* **EXERCISE OBJECTIVE**
Starting at the first line of the entries, extract each line up to and including the one that contains "e quelle a cui si è stati invitati.", but leave out the pictures.

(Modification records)
/---
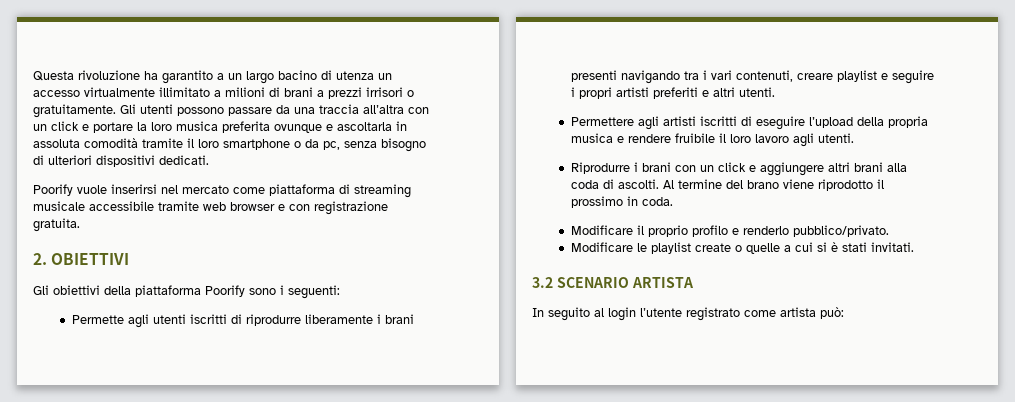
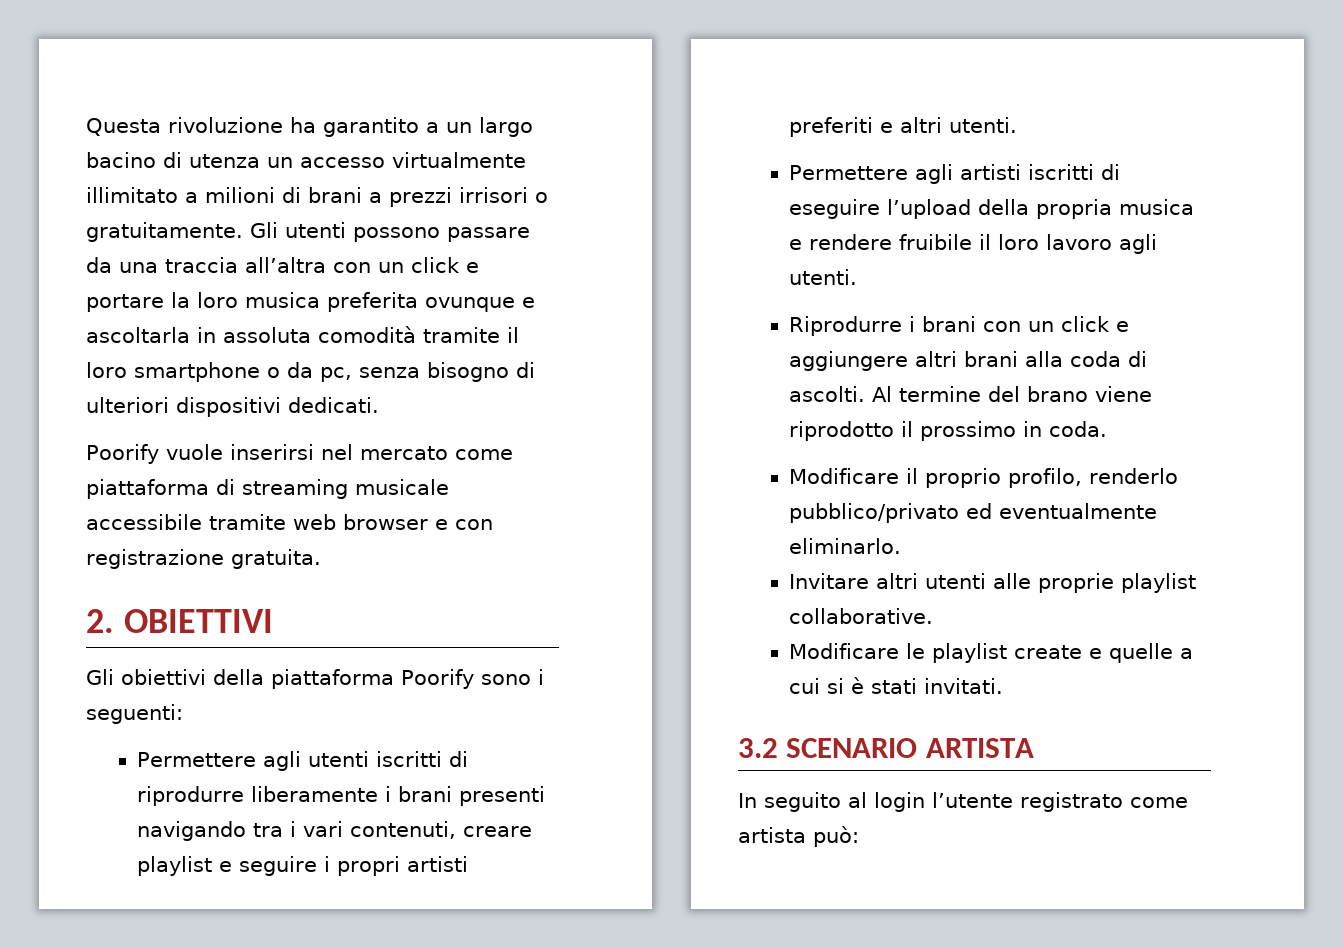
- Permette agli utenti iscritti di riprodurre liberamente i brani presenti navigando tra i vari contenuti, creare playlist e seguire i propri artisti preferiti e altri utenti.
+ Permettere agli utenti iscritti di riprodurre liberamente i brani presenti navigando tra i vari contenuti, creare playlist e seguire i propri artisti preferiti e altri utenti.
- Modificare il proprio profilo e renderlo pubblico/privato.
+ Modificare il proprio profilo, renderlo pubblico/privato ed eventualmente eliminarlo.
+ Invitare altri utenti alle proprie playlist collaborative.
- Modificare le playlist create o quelle a cui si è stati invitati.
+ Modificare le playlist create e quelle a cui si è stati invitati.

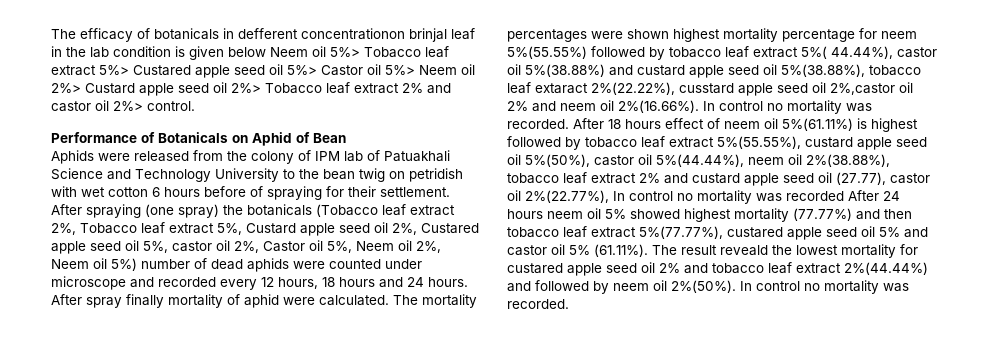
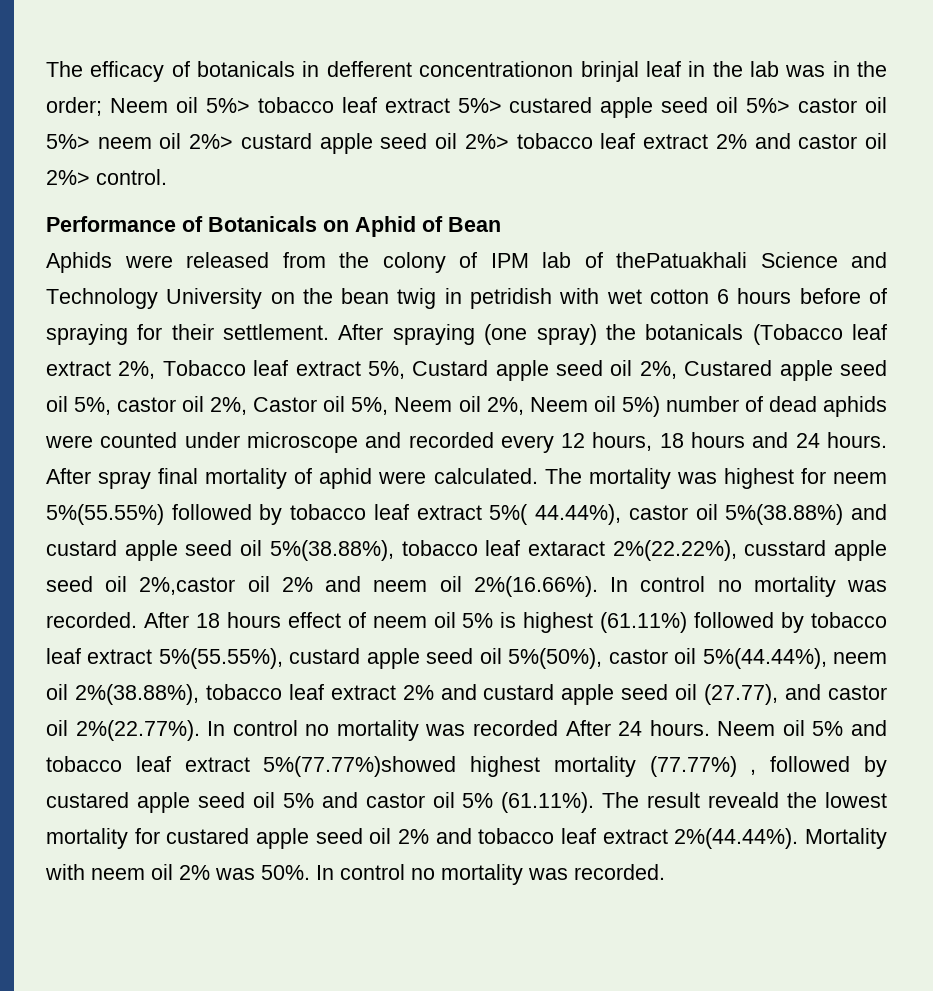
- The efficacy of botanicals in defferent concentrationon brinjal leaf in the lab condition is given below Neem oil 5%> Tobacco leaf extract 5%> Custared apple seed oil 5%> Castor oil 5%> Neem oil 2%> Custard apple seed oil 2%> Tobacco leaf extract 2% and castor oil 2%> control.
+ The efficacy of botanicals in defferent concentrationon brinjal leaf in the lab was in the order; Neem oil 5%> tobacco leaf extract 5%> custared apple seed oil 5%> castor oil 5%> neem oil 2%> custard apple seed oil 2%> tobacco leaf extract 2% and castor oil 2%> control.
- Aphids were released from the colony of IPM lab of Patuakhali Science and Technology University to the bean twig on petridish with wet cotton 6 hours before of spraying for their settlement.
+ Aphids were released from the colony of IPM lab of thePatuakhali Science and Technology University on the bean twig in petridish with wet cotton 6 hours before of spraying for their settlement.
- After spray finally mortality of aphid were calculated.
+ After spray final mortality of aphid were calculated.
- The mortality percentages were shown highest mortality percentage for neem 5%(55.55%) followed by tobacco leaf extract 5%( 44.44%), castor oil 5%(38.88%) and custard apple seed oil 5%(38.88%), tobacco leaf extaract 2%(22.22%), cusstard apple seed oil 2%,castor oil 2% and neem oil 2%(16.66%). In control no mortality was recorded.
+ The mortality was highest for neem 5%(55.55%) followed by tobacco leaf extract 5%( 44.44%), castor oil 5%(38.88%) and custard apple seed oil 5%(38.88%), tobacco leaf extaract 2%(22.22%), cusstard apple seed oil 2%,castor oil 2% and neem oil 2%(16.66%). In control no mortality was recorded.
- After 18 hours effect of neem oil 5%(61.11%) is highest followed by tobacco leaf extract 5%(55.55%), custard apple seed oil 5%(50%), castor oil 5%(44.44%), neem oil 2%(38.88%), tobacco leaf extract 2% and custard apple seed oil (27.77), castor oil 2%(22.77%), In control no mortality was recorded After 24 hours neem oil 5% showed highest mortality (77.77%) and then tobacco leaf extract 5%(77.77%), custared apple seed oil 5% and castor oil 5% (61.11%). The result reveald the lowest mortality for custared apple seed oil 2% and tobacco leaf extract 2%(44.44%) and followed by neem oil 2%(50%).
+ After 18 hours effect of neem oil 5% is highest (61.11%) followed by tobacco leaf extract 5%(55.55%), custard apple seed oil 5%(50%), castor oil 5%(44.44%), neem oil 2%(38.88%), tobacco leaf extract 2% and custard apple seed oil (27.77), and castor oil 2%(22.77%). In control no mortality was recorded After 24 hours. Neem oil 5% and tobacco leaf extract 5%(77.77%)showed highest mortality (77.77%) , followed by custared apple seed oil 5% and castor oil 5% (61.11%). The result reveald the lowest mortality for custared apple seed oil 2% and tobacco leaf extract 2%(44.44%). Mortality with neem oil 2% was 50%.

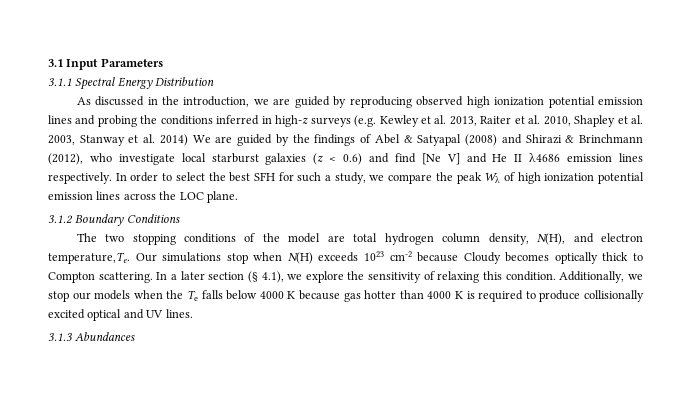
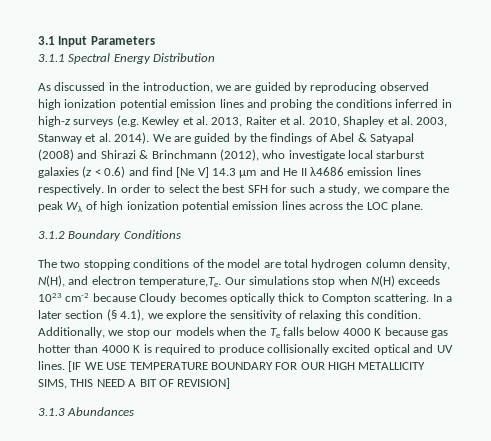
- As discussed in the introduction, we are guided by reproducing observed high ionization potential emission lines and probing the conditions inferred in high-z surveys (e.g. Kewley et al. 2013, Raiter et al. 2010, Shapley et al. 2003, Stanway et al. 2014) We are guided by the findings of Abel & Satyapal (2008) and Shirazi & Brinchmann (2012), who investigate local starburst galaxies (z < 0.6) and find [Ne V] and He II λ4686 emission lines respectively.
+ As discussed in the introduction, we are guided by reproducing observed high ionization potential emission lines and probing the conditions inferred in high-z surveys (e.g. Kewley et al. 2013, Raiter et al. 2010, Shapley et al. 2003, Stanway et al. 2014). We are guided by the findings of Abel & Satyapal (2008) and Shirazi & Brinchmann (2012), who investigate local starburst galaxies (z < 0.6) and find [Ne V] 14.3 µm and He II λ4686 emission lines respectively.
+ [IF WE USE TEMPERATURE BOUNDARY FOR OUR HIGH METALLICITY SIMS, THIS NEED A BIT OF REVISION]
\---
* **RESULT OF THIS TASK**
- Permette agli utenti iscritti di riprodurre liberamente i brani presenti navigando tra i vari contenuti, creare playlist e seguire i propri artisti preferiti e altri utenti.
+ Permettere agli utenti iscritti di riprodurre liberamente i brani presenti navigando tra i vari contenuti, creare playlist e seguire i propri artisti preferiti e altri utenti.
- Modificare il proprio profilo e renderlo pubblico/privato.
+ Modificare il proprio profilo, renderlo pubblico/privato ed eventualmente eliminarlo.
+ Invitare altri utenti alle proprie playlist collaborative.
- Modificare le playlist create o quelle a cui si è stati invitati.
+ Modificare le playlist create e quelle a cui si è stati invitati.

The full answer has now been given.